Thanks to its organizational flexibility, BRICS makes taking unilateral, bilateral and multilateral measures possible. Such measures range from gradual reforms to more unilateral individual measures, which are being promoted by aspiring BRICS members and coalition partners, too, as they share the grouping's vision.
Reportedly, 23 countries have formally applied to join BRICS, while an equal number of countries has expressed the desire to become BRICS members. Countries looking to join the grouping include Saudi Arabia, Iran, the United Arab Emirates, Argentina, Indonesia, Egypt and Ethiopia. After the 1955 Bandung Conference, non-aligned countries launched a political movement. Today, BRICS is building an economic bloc.
It is the rising number of large and populous emerging economies which has made possible the kind of bottom-up network effects, which will be critical to launching the new infrastructure for the proposed complementary settlement mechanisms. These bottom-up effects are based on the choices of sovereign states. By contrast, the dollar's predominance is imposed on the rest of the world; it has nothing to do with sovereign choices.
Like asset managers who seek to maintain appropriate diversification in their portfolios, BRICS' strategic objective is to recalibrate reserve currencies. In a multipolar world economy, global growth prospects are driven by large emerging economies, not by the West any longer.
Paradoxically, misguided US policies have accelerated the erosion of the dollar-based currency regime following the global financial crisis in 2008 — triggered by the subprime meltdown and asset bubbles in the US — and due to excessive debt-taking, trade protectionism, disputes over technologies, the COVID-19 pandemic-induced economic slowdown, and the US' effort to launch a Cold War against China.
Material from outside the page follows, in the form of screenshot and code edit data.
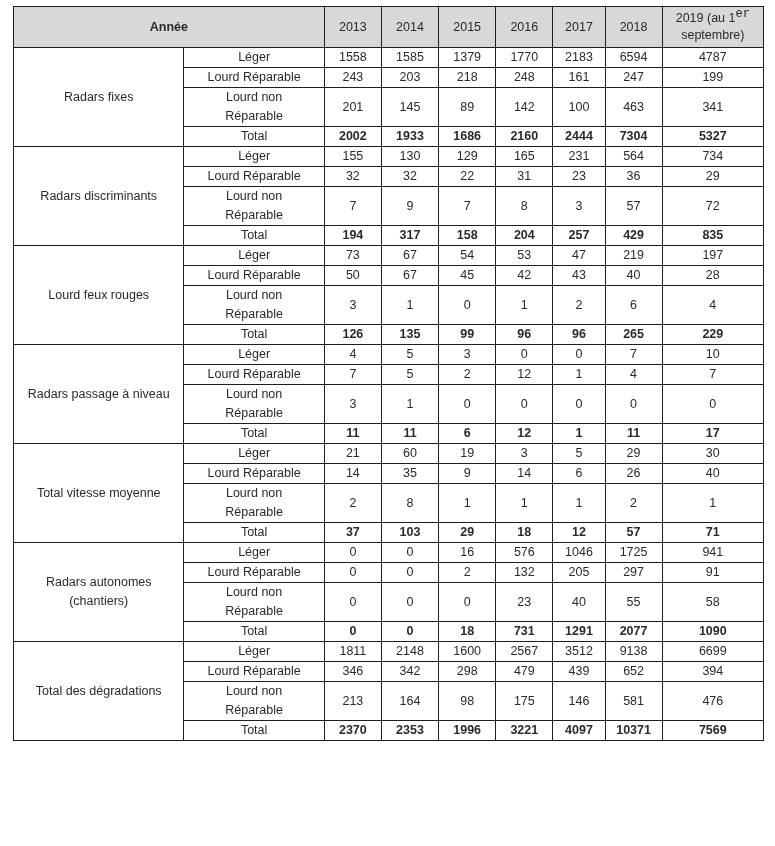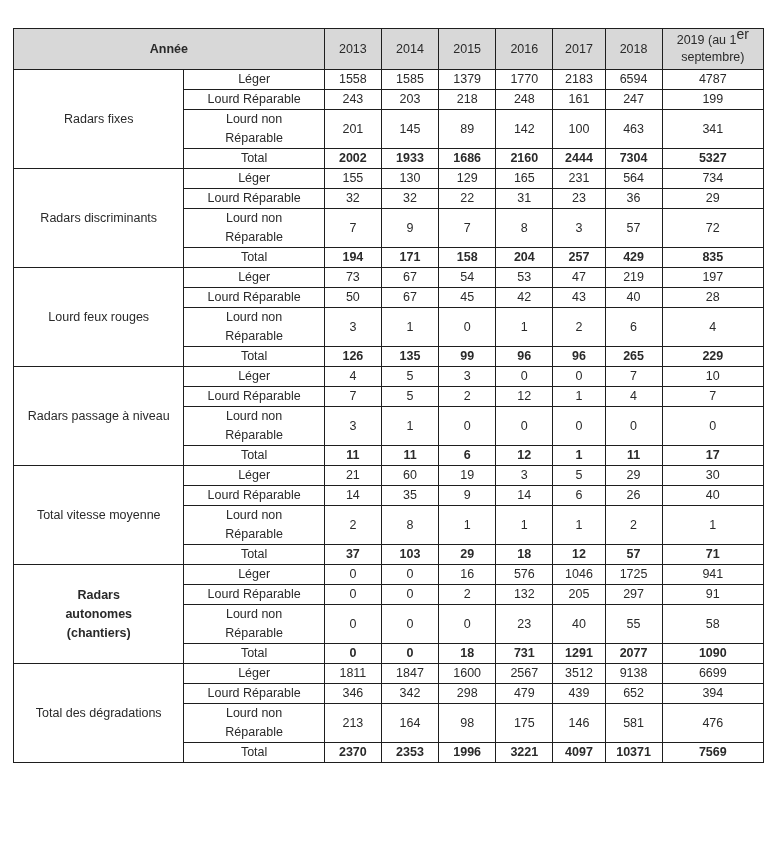"er" sup { font-family: none -> Liberation Mono, monospace; font-size: 14px -> 12px }
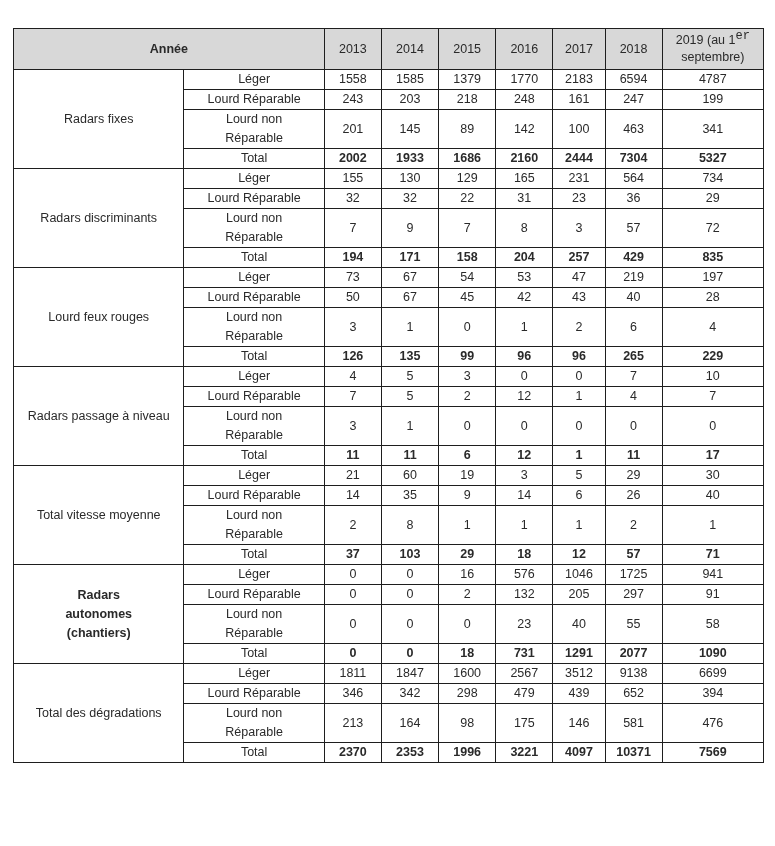"Année" table.radars { top: 28px -> 6px }
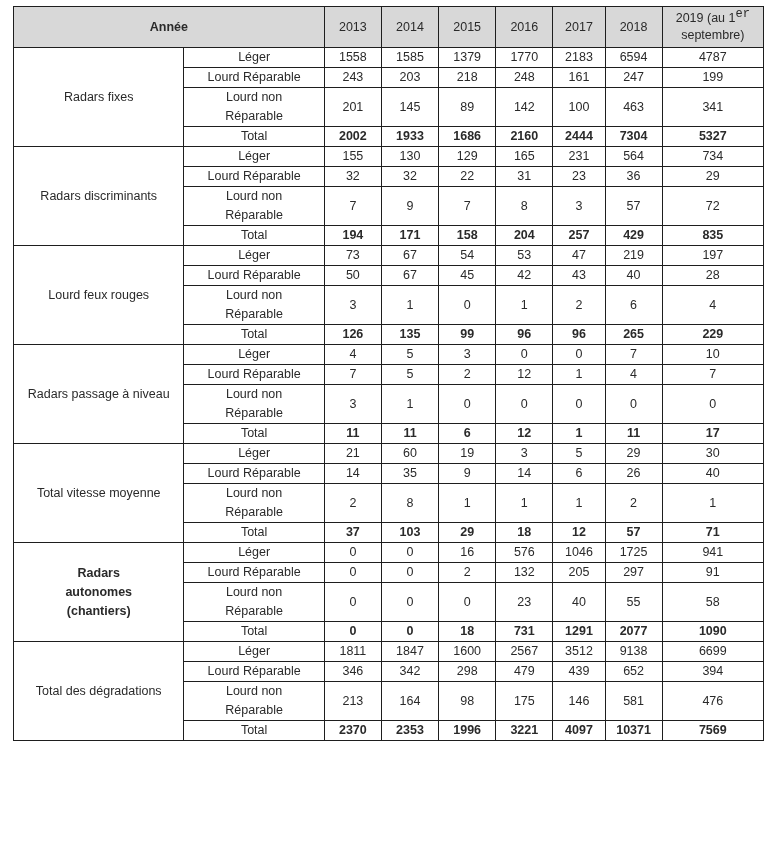"171" td.total-val { text: 171 -> 317 }
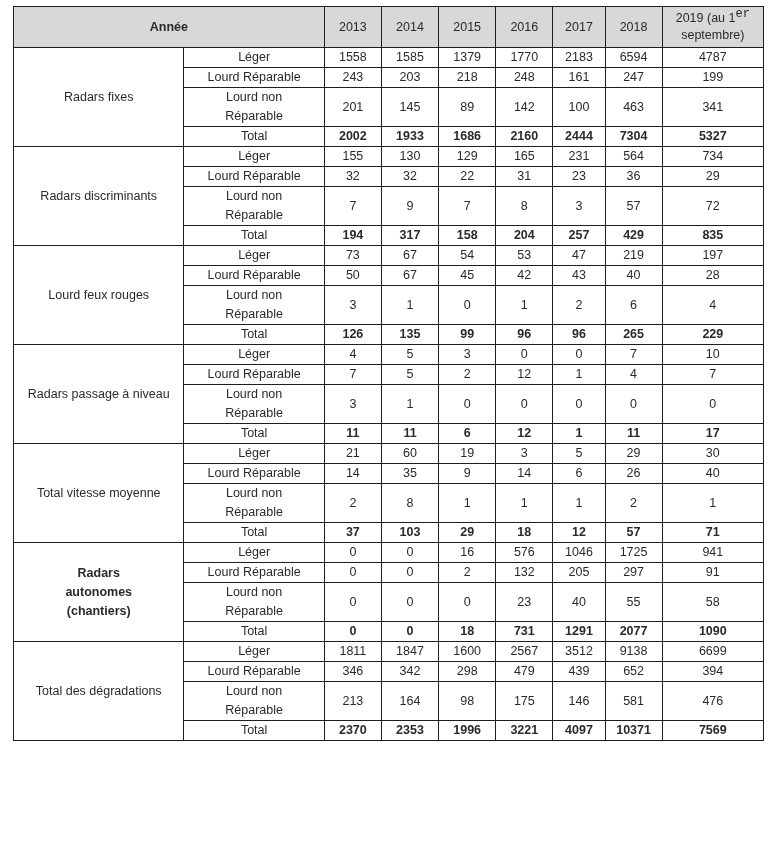"Radars autonomes (chantiers)" td.group-label { font-weight: bold -> none }
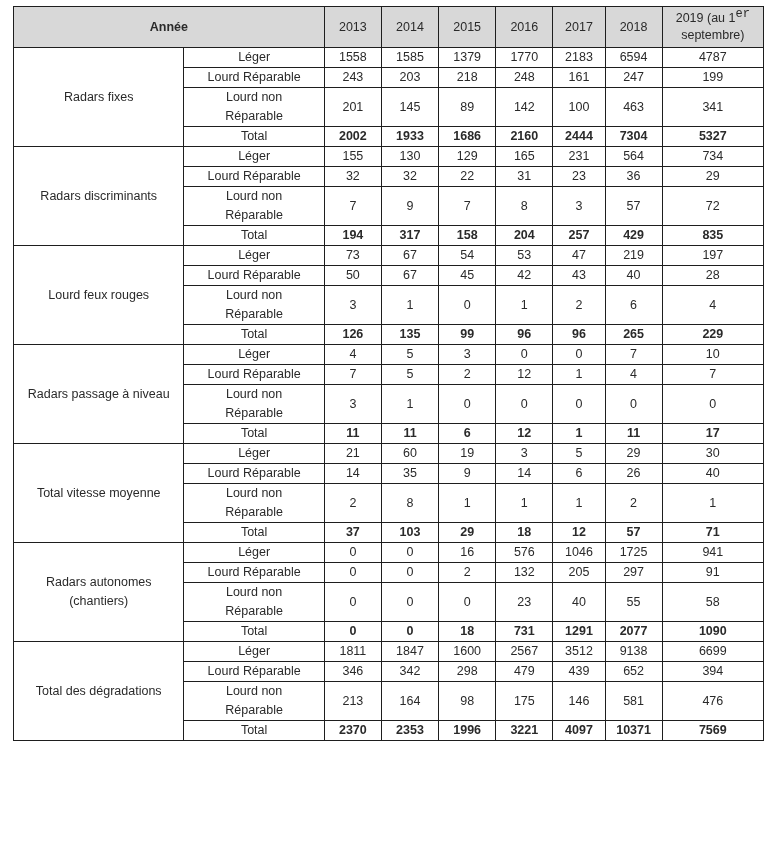"1847" td { text: 1847 -> 2148 }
When the dollar is weaponized by US foreign policy in the name of the international community but without the latter's broad support, it puts trade invoicing and settlement, foreign corporations, and central bank reserves at risk. Hence, the recent warning by Fitch Ratings that it may be forced to downgrade dozens of US banks, even the likes of JP Morgan Chase.
The Silicon Valley Bank, the Signature Bank and the First Republic Bank collapsed, and UBS took over Credit Suisse in the spring. And 200 more banks could be vulnerable to the type of risk that caused the SVB's collapse. Across the US, 2,315 banks, almost half of the total, have assets less than their liabilities.
Today, US public debt hovers around $32.6 trillion — $2 trillion more than a year ago. Since 2008, US debt as percentage of GDP has doubled, soaring to over 120 percent. According to the non-partisan Congressional Budget Office, persistently large federal deficits will push federal debt above 181 percent of GDP by 2053.
To defer the reckoning, the Joe Biden administration needs to print money, ceaselessly. Such trajectories are damaging to major foreign holders of US federal debt, many of which are large emerging economies, particularly China.
If, in a likely crisis, these economies drastically reduce their US securities purchases or sell a significant share of their dollar holdings, or do both, Washington would need to offset the gap. Otherwise, it will face significantly higher interest rates. Neither Western Europe nor Japan can alleviate the resulting pain, because both are struggling with secular stagnation, as is the US. To avoid such lethal global scenarios, BRICS seeks a diversified world economy and international reserve currencies. That trajectory is more peaceful, stable and secure.